Since only the text is wanted, print every entry below exactly and omit the images.

◇ ◇ ◇ ◇

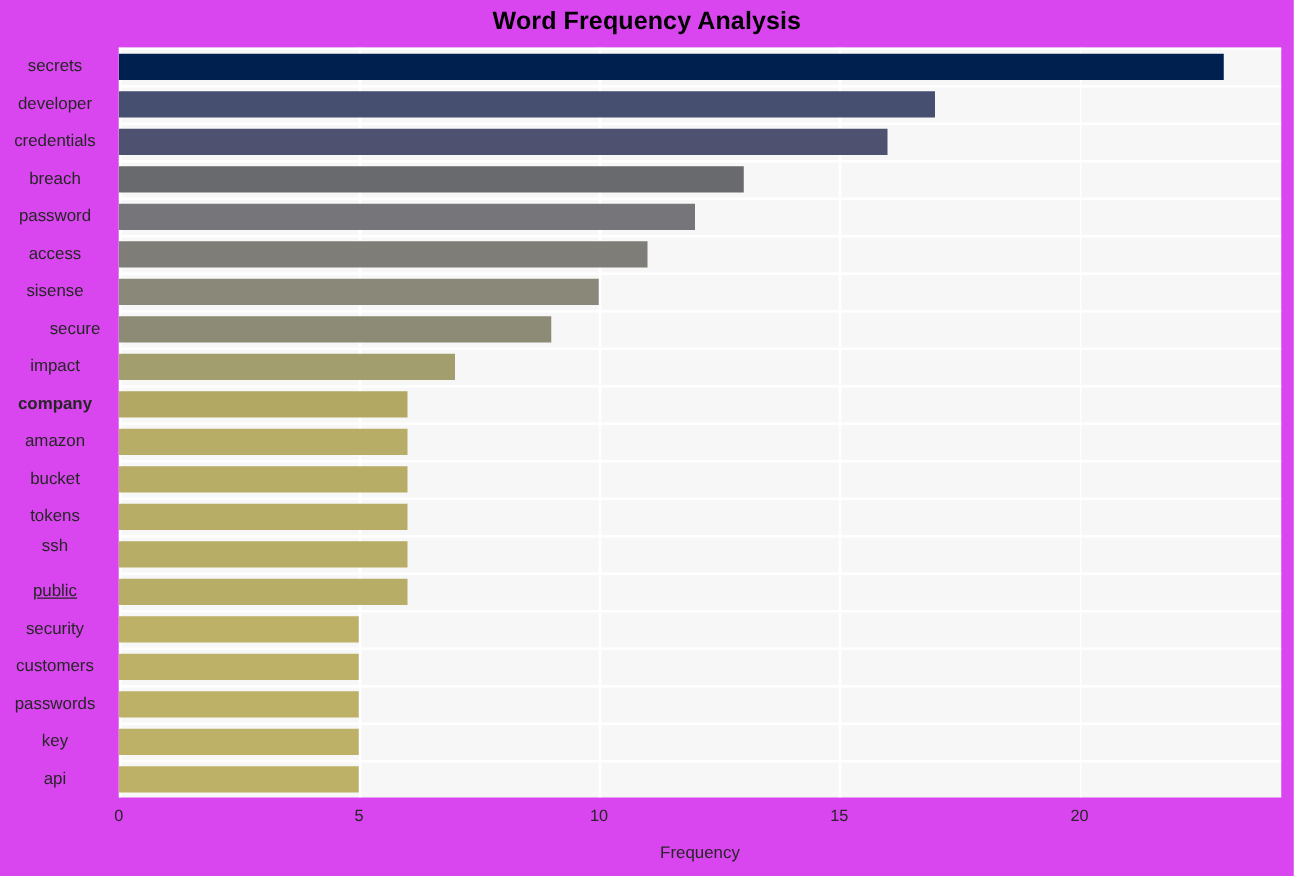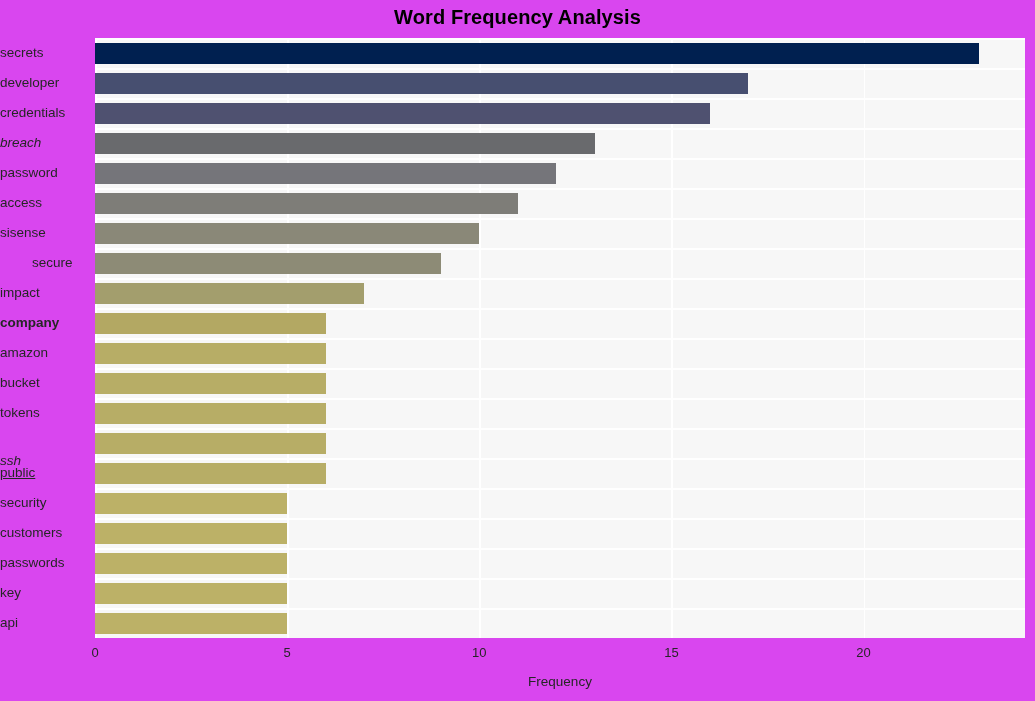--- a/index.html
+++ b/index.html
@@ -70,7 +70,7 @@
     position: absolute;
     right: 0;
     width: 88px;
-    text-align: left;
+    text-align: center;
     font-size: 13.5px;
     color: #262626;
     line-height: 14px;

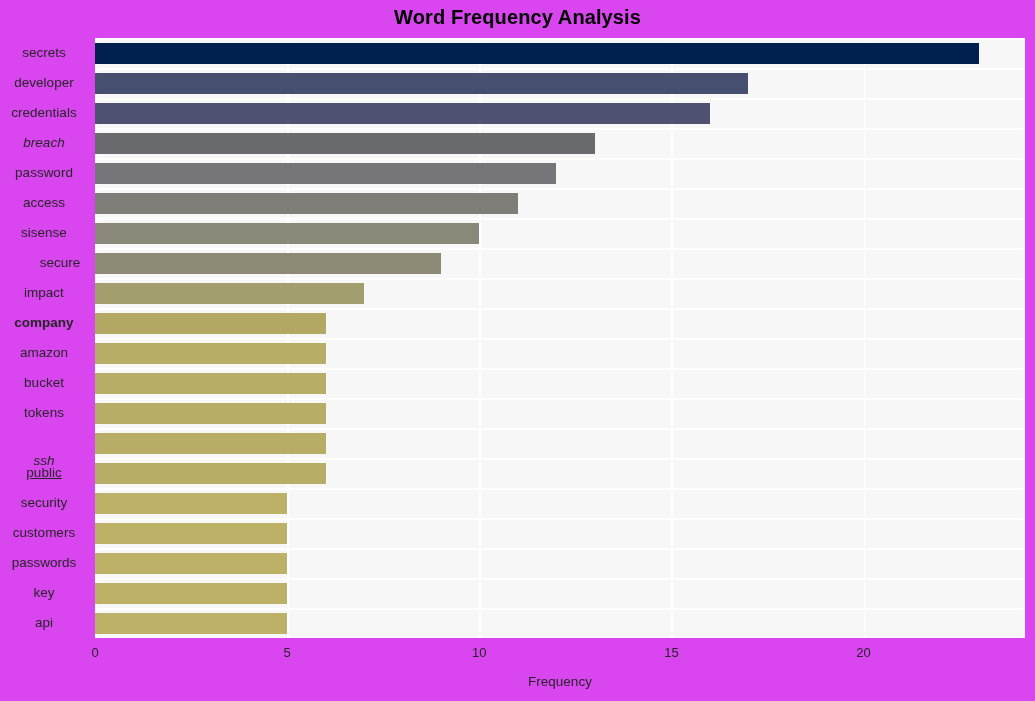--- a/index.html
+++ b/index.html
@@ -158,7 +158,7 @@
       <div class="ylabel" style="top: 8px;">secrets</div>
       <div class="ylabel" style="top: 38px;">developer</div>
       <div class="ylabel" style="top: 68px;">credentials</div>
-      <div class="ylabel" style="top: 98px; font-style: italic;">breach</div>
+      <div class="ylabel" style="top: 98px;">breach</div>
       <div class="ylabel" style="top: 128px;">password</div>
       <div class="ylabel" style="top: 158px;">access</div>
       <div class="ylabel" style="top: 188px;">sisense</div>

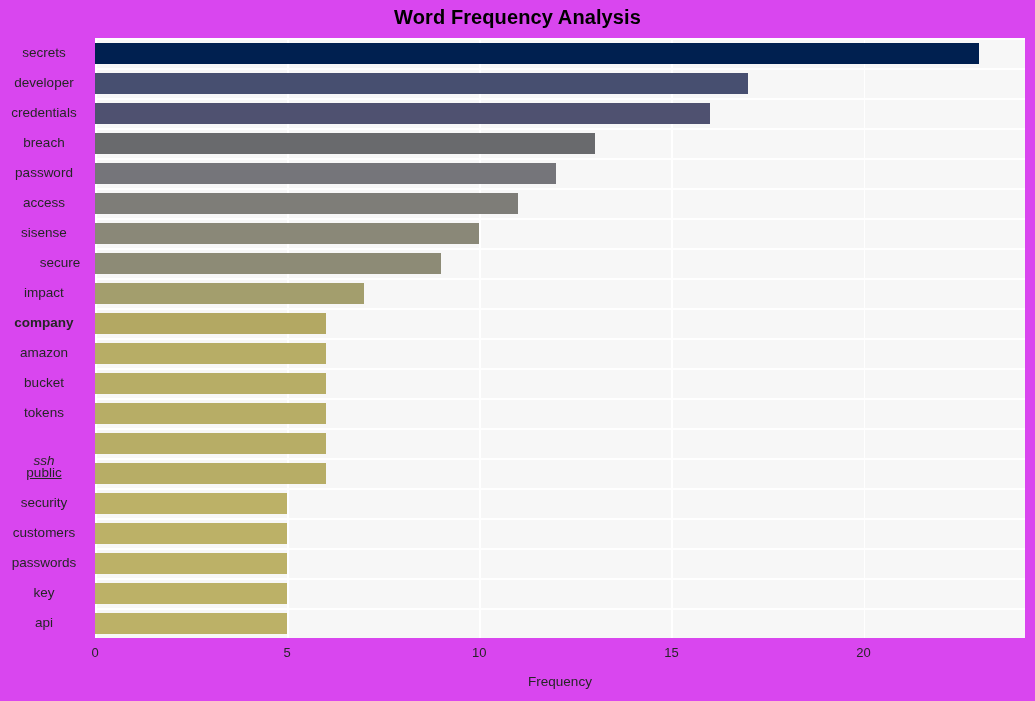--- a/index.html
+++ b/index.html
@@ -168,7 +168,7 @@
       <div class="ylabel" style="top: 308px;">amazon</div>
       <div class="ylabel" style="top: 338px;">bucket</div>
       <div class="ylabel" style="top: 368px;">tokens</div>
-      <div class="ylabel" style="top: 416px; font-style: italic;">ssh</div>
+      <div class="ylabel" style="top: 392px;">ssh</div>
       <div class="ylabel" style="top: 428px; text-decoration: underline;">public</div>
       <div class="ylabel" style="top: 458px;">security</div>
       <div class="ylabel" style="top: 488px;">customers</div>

◇ ◇ ◇ ◇

■ **ANSWER BELOW**:
--- a/index.html
+++ b/index.html
@@ -70,7 +70,7 @@
     position: absolute;
     right: 0;
     width: 88px;
-    text-align: left;
+    text-align: center;
     font-size: 13.5px;
     color: #262626;
     line-height: 14px;

--- a/index.html
+++ b/index.html
@@ -158,7 +158,7 @@
       <div class="ylabel" style="top: 8px;">secrets</div>
       <div class="ylabel" style="top: 38px;">developer</div>
       <div class="ylabel" style="top: 68px;">credentials</div>
-      <div class="ylabel" style="top: 98px; font-style: italic;">breach</div>
+      <div class="ylabel" style="top: 98px;">breach</div>
       <div class="ylabel" style="top: 128px;">password</div>
       <div class="ylabel" style="top: 158px;">access</div>
       <div class="ylabel" style="top: 188px;">sisense</div>

--- a/index.html
+++ b/index.html
@@ -168,7 +168,7 @@
       <div class="ylabel" style="top: 308px;">amazon</div>
       <div class="ylabel" style="top: 338px;">bucket</div>
       <div class="ylabel" style="top: 368px;">tokens</div>
-      <div class="ylabel" style="top: 416px; font-style: italic;">ssh</div>
+      <div class="ylabel" style="top: 392px;">ssh</div>
       <div class="ylabel" style="top: 428px; text-decoration: underline;">public</div>
       <div class="ylabel" style="top: 458px;">security</div>
       <div class="ylabel" style="top: 488px;">customers</div>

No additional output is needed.